Your output should match the listing below word for word, without any images.

(Provided entries)

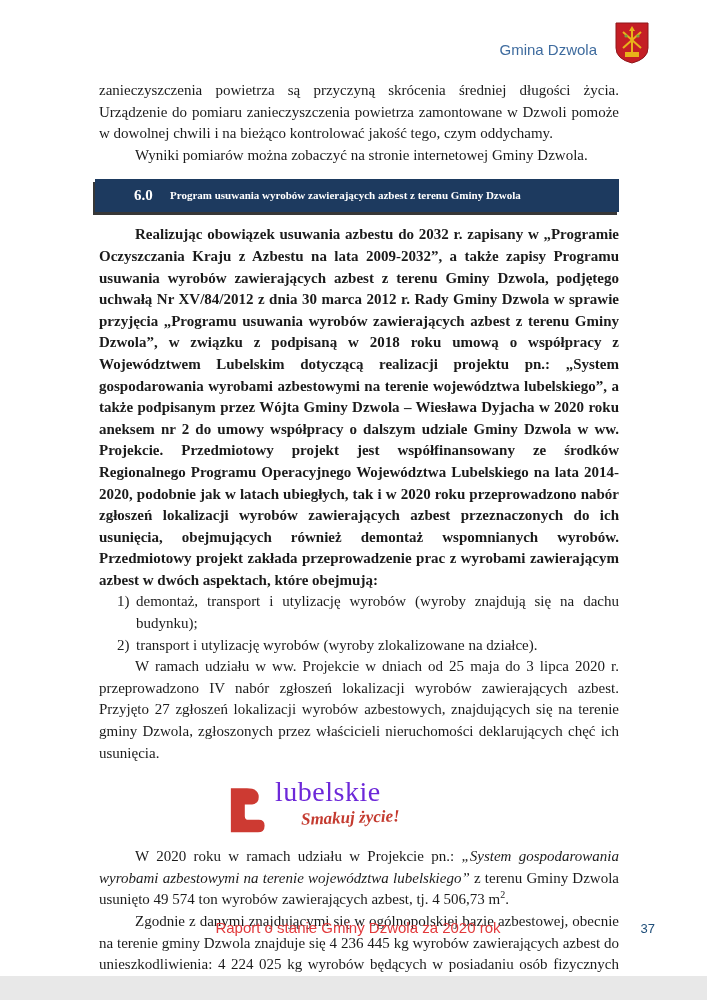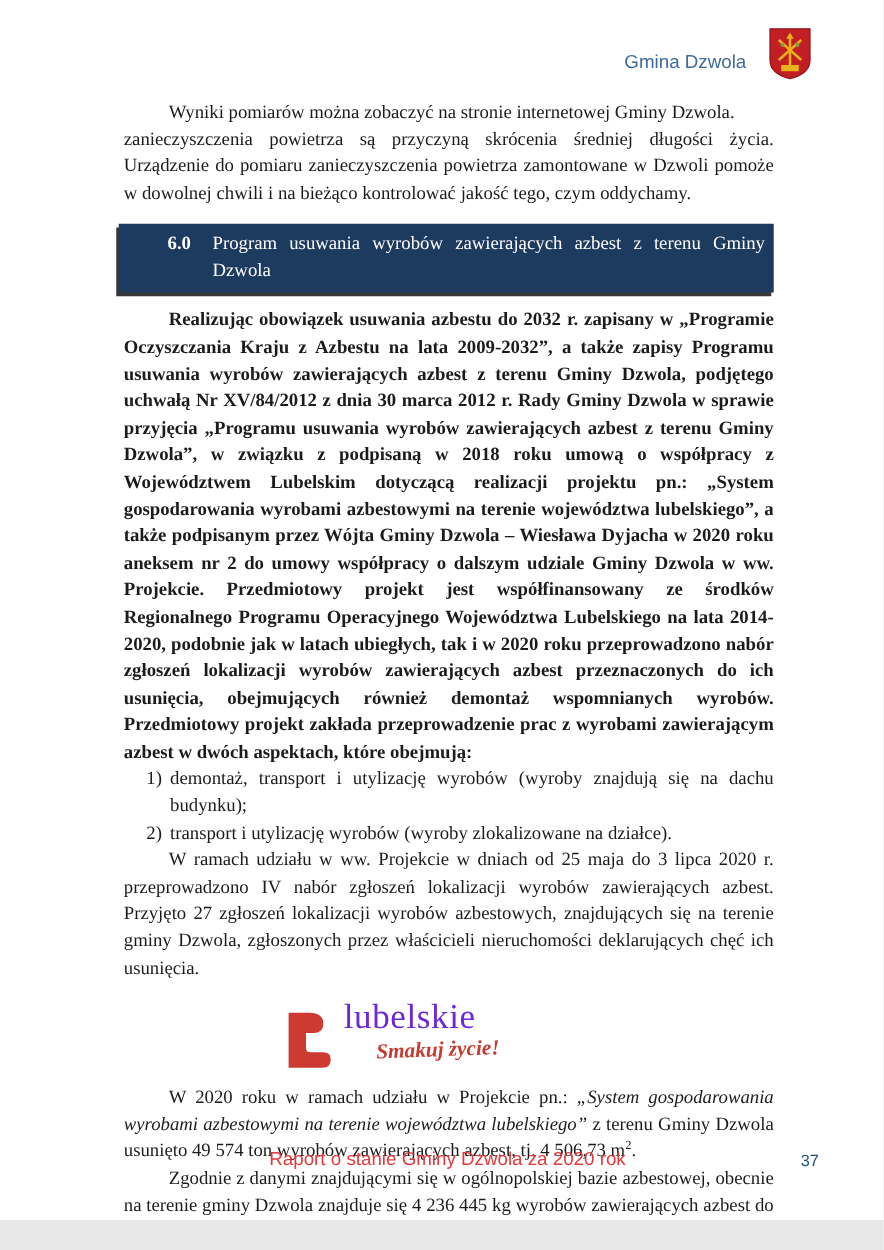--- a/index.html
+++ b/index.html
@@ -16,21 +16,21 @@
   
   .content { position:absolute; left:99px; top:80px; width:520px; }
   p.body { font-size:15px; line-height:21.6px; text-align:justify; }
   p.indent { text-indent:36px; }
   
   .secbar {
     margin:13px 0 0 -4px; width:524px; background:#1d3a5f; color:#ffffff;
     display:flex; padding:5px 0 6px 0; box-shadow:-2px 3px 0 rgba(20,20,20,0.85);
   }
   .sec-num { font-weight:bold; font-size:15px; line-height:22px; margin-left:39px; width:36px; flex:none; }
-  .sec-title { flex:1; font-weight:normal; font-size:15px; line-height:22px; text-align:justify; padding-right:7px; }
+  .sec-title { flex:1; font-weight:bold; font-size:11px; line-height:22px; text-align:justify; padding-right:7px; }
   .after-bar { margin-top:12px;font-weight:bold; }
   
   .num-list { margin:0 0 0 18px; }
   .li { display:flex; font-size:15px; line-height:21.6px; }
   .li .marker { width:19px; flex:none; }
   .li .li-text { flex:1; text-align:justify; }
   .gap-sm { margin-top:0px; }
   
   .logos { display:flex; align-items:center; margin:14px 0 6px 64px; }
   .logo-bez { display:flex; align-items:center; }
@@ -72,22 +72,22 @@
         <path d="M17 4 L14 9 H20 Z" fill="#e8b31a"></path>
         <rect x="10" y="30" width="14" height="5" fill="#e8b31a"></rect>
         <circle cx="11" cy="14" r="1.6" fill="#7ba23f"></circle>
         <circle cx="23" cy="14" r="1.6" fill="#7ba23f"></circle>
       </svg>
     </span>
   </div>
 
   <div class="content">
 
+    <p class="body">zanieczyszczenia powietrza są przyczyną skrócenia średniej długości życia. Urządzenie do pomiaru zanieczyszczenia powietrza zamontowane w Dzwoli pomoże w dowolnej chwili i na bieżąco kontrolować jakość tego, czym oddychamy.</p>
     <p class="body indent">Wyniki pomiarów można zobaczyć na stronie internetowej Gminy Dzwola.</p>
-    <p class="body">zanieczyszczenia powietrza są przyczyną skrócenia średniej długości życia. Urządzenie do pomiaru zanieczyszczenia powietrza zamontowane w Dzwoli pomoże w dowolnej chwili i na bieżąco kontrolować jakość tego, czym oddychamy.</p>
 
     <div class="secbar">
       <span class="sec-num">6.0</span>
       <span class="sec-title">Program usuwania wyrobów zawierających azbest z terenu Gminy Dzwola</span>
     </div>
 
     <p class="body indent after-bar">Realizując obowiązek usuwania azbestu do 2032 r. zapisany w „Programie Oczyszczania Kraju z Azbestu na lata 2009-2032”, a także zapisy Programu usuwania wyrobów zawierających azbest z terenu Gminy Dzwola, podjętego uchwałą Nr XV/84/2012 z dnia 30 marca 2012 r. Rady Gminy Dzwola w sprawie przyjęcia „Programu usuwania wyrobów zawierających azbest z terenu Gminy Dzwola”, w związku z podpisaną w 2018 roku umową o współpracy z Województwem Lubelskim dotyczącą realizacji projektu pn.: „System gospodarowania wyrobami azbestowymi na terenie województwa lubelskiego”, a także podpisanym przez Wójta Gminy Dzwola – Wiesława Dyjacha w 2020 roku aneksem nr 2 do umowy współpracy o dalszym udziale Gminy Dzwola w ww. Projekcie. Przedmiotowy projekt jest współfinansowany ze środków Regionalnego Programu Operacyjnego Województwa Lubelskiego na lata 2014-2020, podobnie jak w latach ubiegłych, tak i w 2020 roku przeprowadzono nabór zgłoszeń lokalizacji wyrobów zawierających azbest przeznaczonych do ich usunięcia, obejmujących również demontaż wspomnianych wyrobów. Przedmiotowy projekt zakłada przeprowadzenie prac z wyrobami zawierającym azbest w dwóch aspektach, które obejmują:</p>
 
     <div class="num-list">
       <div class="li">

(End Provided entries)

Worked solution
--- a/index.html
+++ b/index.html
@@ -16,21 +16,21 @@
   
   .content { position:absolute; left:99px; top:80px; width:520px; }
   p.body { font-size:15px; line-height:21.6px; text-align:justify; }
   p.indent { text-indent:36px; }
   
   .secbar {
     margin:13px 0 0 -4px; width:524px; background:#1d3a5f; color:#ffffff;
     display:flex; padding:5px 0 6px 0; box-shadow:-2px 3px 0 rgba(20,20,20,0.85);
   }
   .sec-num { font-weight:bold; font-size:15px; line-height:22px; margin-left:39px; width:36px; flex:none; }
-  .sec-title { flex:1; font-weight:normal; font-size:15px; line-height:22px; text-align:justify; padding-right:7px; }
+  .sec-title { flex:1; font-weight:bold; font-size:11px; line-height:22px; text-align:justify; padding-right:7px; }
   .after-bar { margin-top:12px;font-weight:bold; }
   
   .num-list { margin:0 0 0 18px; }
   .li { display:flex; font-size:15px; line-height:21.6px; }
   .li .marker { width:19px; flex:none; }
   .li .li-text { flex:1; text-align:justify; }
   .gap-sm { margin-top:0px; }
   
   .logos { display:flex; align-items:center; margin:14px 0 6px 64px; }
   .logo-bez { display:flex; align-items:center; }
@@ -72,22 +72,22 @@
         <path d="M17 4 L14 9 H20 Z" fill="#e8b31a"></path>
         <rect x="10" y="30" width="14" height="5" fill="#e8b31a"></rect>
         <circle cx="11" cy="14" r="1.6" fill="#7ba23f"></circle>
         <circle cx="23" cy="14" r="1.6" fill="#7ba23f"></circle>
       </svg>
     </span>
   </div>
 
   <div class="content">
 
+    <p class="body">zanieczyszczenia powietrza są przyczyną skrócenia średniej długości życia. Urządzenie do pomiaru zanieczyszczenia powietrza zamontowane w Dzwoli pomoże w dowolnej chwili i na bieżąco kontrolować jakość tego, czym oddychamy.</p>
     <p class="body indent">Wyniki pomiarów można zobaczyć na stronie internetowej Gminy Dzwola.</p>
-    <p class="body">zanieczyszczenia powietrza są przyczyną skrócenia średniej długości życia. Urządzenie do pomiaru zanieczyszczenia powietrza zamontowane w Dzwoli pomoże w dowolnej chwili i na bieżąco kontrolować jakość tego, czym oddychamy.</p>
 
     <div class="secbar">
       <span class="sec-num">6.0</span>
       <span class="sec-title">Program usuwania wyrobów zawierających azbest z terenu Gminy Dzwola</span>
     </div>
 
     <p class="body indent after-bar">Realizując obowiązek usuwania azbestu do 2032 r. zapisany w „Programie Oczyszczania Kraju z Azbestu na lata 2009-2032”, a także zapisy Programu usuwania wyrobów zawierających azbest z terenu Gminy Dzwola, podjętego uchwałą Nr XV/84/2012 z dnia 30 marca 2012 r. Rady Gminy Dzwola w sprawie przyjęcia „Programu usuwania wyrobów zawierających azbest z terenu Gminy Dzwola”, w związku z podpisaną w 2018 roku umową o współpracy z Województwem Lubelskim dotyczącą realizacji projektu pn.: „System gospodarowania wyrobami azbestowymi na terenie województwa lubelskiego”, a także podpisanym przez Wójta Gminy Dzwola – Wiesława Dyjacha w 2020 roku aneksem nr 2 do umowy współpracy o dalszym udziale Gminy Dzwola w ww. Projekcie. Przedmiotowy projekt jest współfinansowany ze środków Regionalnego Programu Operacyjnego Województwa Lubelskiego na lata 2014-2020, podobnie jak w latach ubiegłych, tak i w 2020 roku przeprowadzono nabór zgłoszeń lokalizacji wyrobów zawierających azbest przeznaczonych do ich usunięcia, obejmujących również demontaż wspomnianych wyrobów. Przedmiotowy projekt zakłada przeprowadzenie prac z wyrobami zawierającym azbest w dwóch aspektach, które obejmują:</p>
 
     <div class="num-list">
       <div class="li">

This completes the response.